B.C.’s minimum wage increase needs to be better

It comes along with a slew of other reforms, but the number itself is not adequate

Art by Rachel De Freitas

Art by Rachel De Freitas

Minimum wage in British Columbia jumped up from $15.65 to $16.75 per hour on June 1. Labour Minister Harry Bains touted this increase as creating a wage that keeps up with inflation and helps prevent lowest paid workers from falling behind. The increase also reflects the province’s 2022 average annual inflation rate of 6.9 per cent. 

B.C. now has the second highest minimum wage nation-wide, just two cents short of the Yukon’s minimum wage and $3.75 higher than Saskatchewan, which has the lowest. This is a noteworthy achievement, but outside of the back-patting MLAs in the B.C. NDP and David Eby government, we have to question if it’s enough for the working people. 

The wage increase is not the only measure taken by the provincial government. Other labour reforms introduced include the return of card-check unionization, WorkSafe reforms, five paid sick days, and stronger employment standards enforcement. 

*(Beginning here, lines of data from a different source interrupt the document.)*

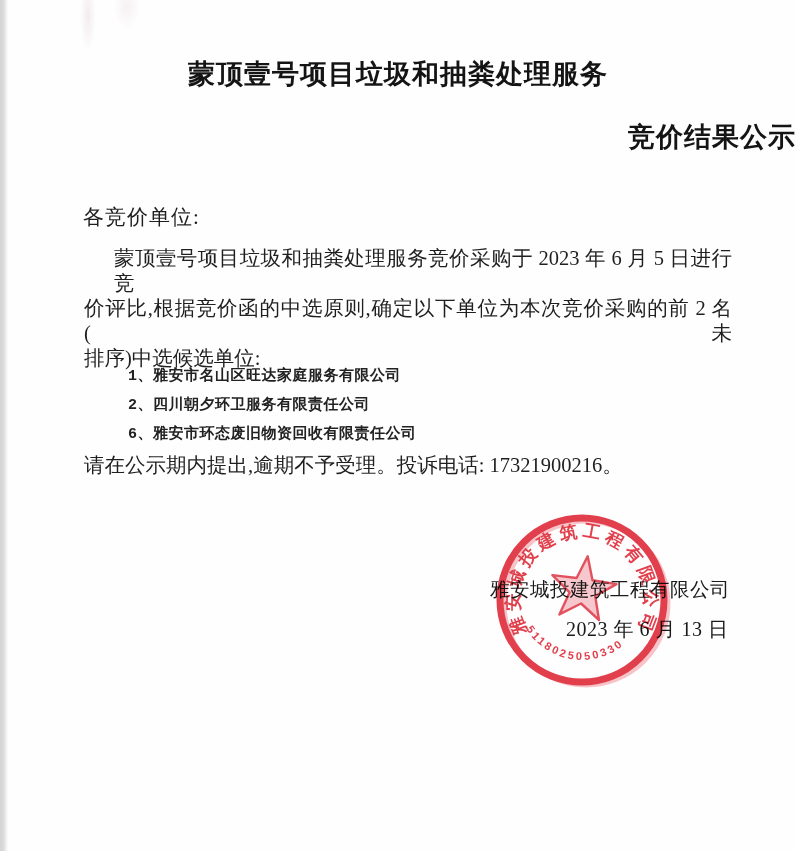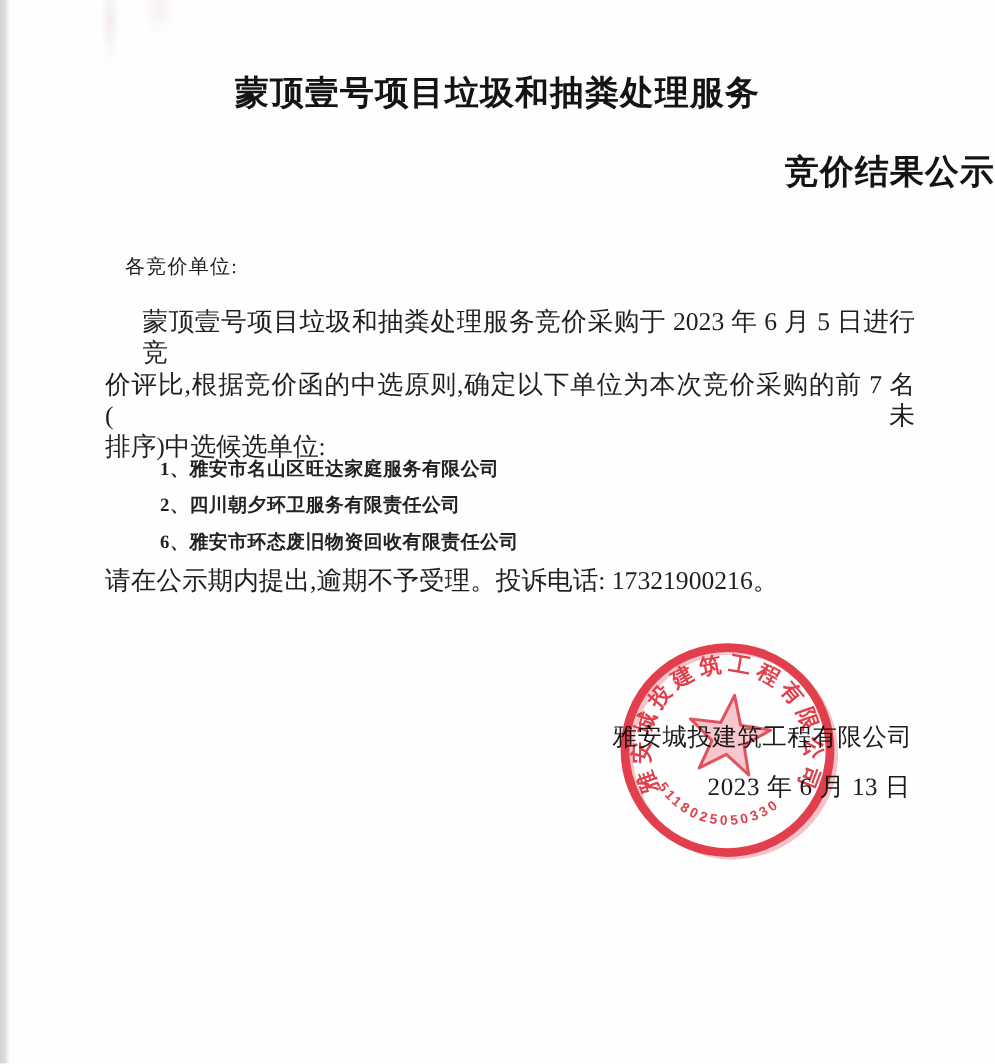"各竞价单位:" .greeting { font-size: 16px -> 21px; left: 100px -> 83px }
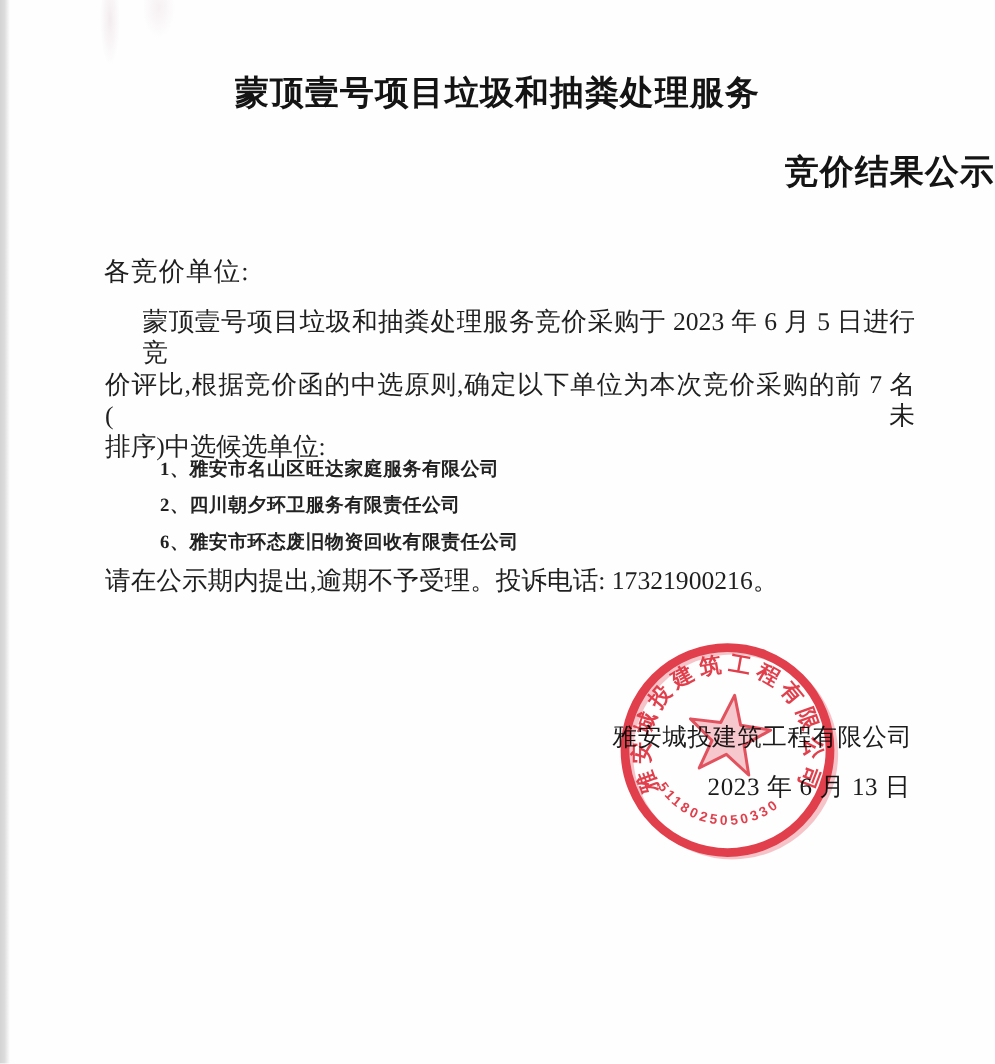"价评比,根据竞价函的中选原则,确定以下单位为本次竞价采购的前 7 名(未" div.line { text: 7 -> 2 }
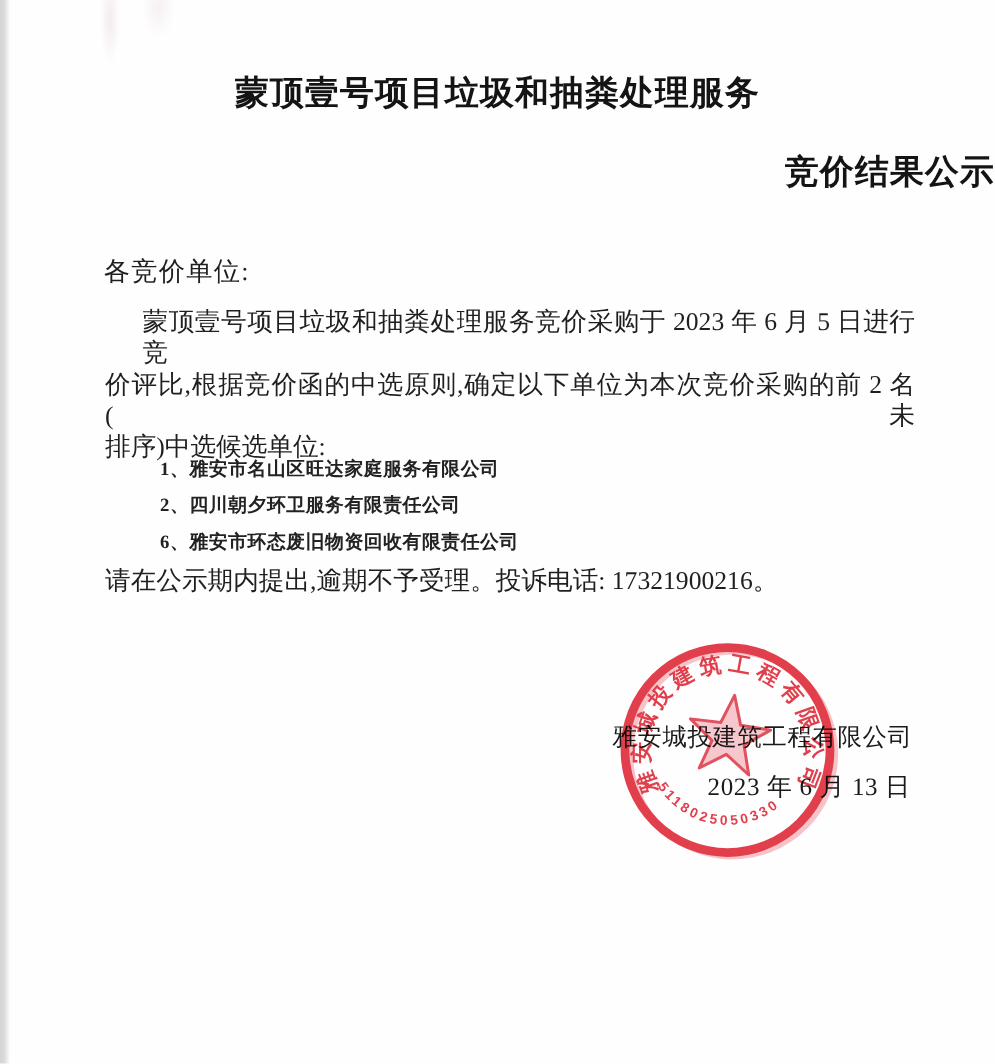"1、雅安市名山区旺达家庭服务有限公司" .candidates { font-family: Liberation Serif, serif -> Liberation Mono, monospace }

All together, these measures are good for workers. In isolation, an hourly wage hike would be a miniscule solution to what is going on with the affordability to live. That being said, easier membership in unions and better employment laws can be hard to join if buying bread is already a challenge. Unfortunately, this is Metro Vancouver, which is practically a synonym for expensive these days. 

Living Wages for Families BC found the living wage, or the minimum amount hourly earners need to live comfortably, for Metro Vancouver in 2022 was $24.08 per hour. This is $7.33 higher than what B.C. workers are now earning, and this estimate takes into account the drastic increase in food and housing costs in the region. 

Given this, B.C.’s minimum wage hike still leaves workers short changed, especially the working poor as they are paying more, relative to their incomes, for the bare necessities. Then there are the agricultural workers who are a class of their own thanks to legal wage suppression and are paid in piece rate wages at the behest of the BC Agricultural Council. 

While the BC Chamber of Commerce and the Canadian Federation of Independent Business may give out their profit margins to employees struggling to put food on their tables, the reality is obvious: minimum wages and real wages are not matching up. 

We are conditioned to believe that $20 per hour is “too much right now” when it is not that difficult to find people who are struggling to make ends meet. They are the restaurant servers, retail workers, grocery clerks, shelf stockers, janitors, warehouse pickers, and so on. They have to tighten their belts to the point of financial strangulation just to have food and shelter, which are increasingly, and to an alarming extent, becoming harder to obtain on a weekly basis. 

While the new list of reforms intended to help struggling workers are still worthwhile and will open doors for better wages and working conditions, those who live off the minimum wage hardships continue on with minimum differences than before. 

If we want to ensure that people do not get priced out of Vancouver, then we have to ensure that they, regardless of their line of work, are paid decently. Everybody talks about economics in terms of taxes and markets yet underestimates the power of workers and consumers, two sides of the same coin.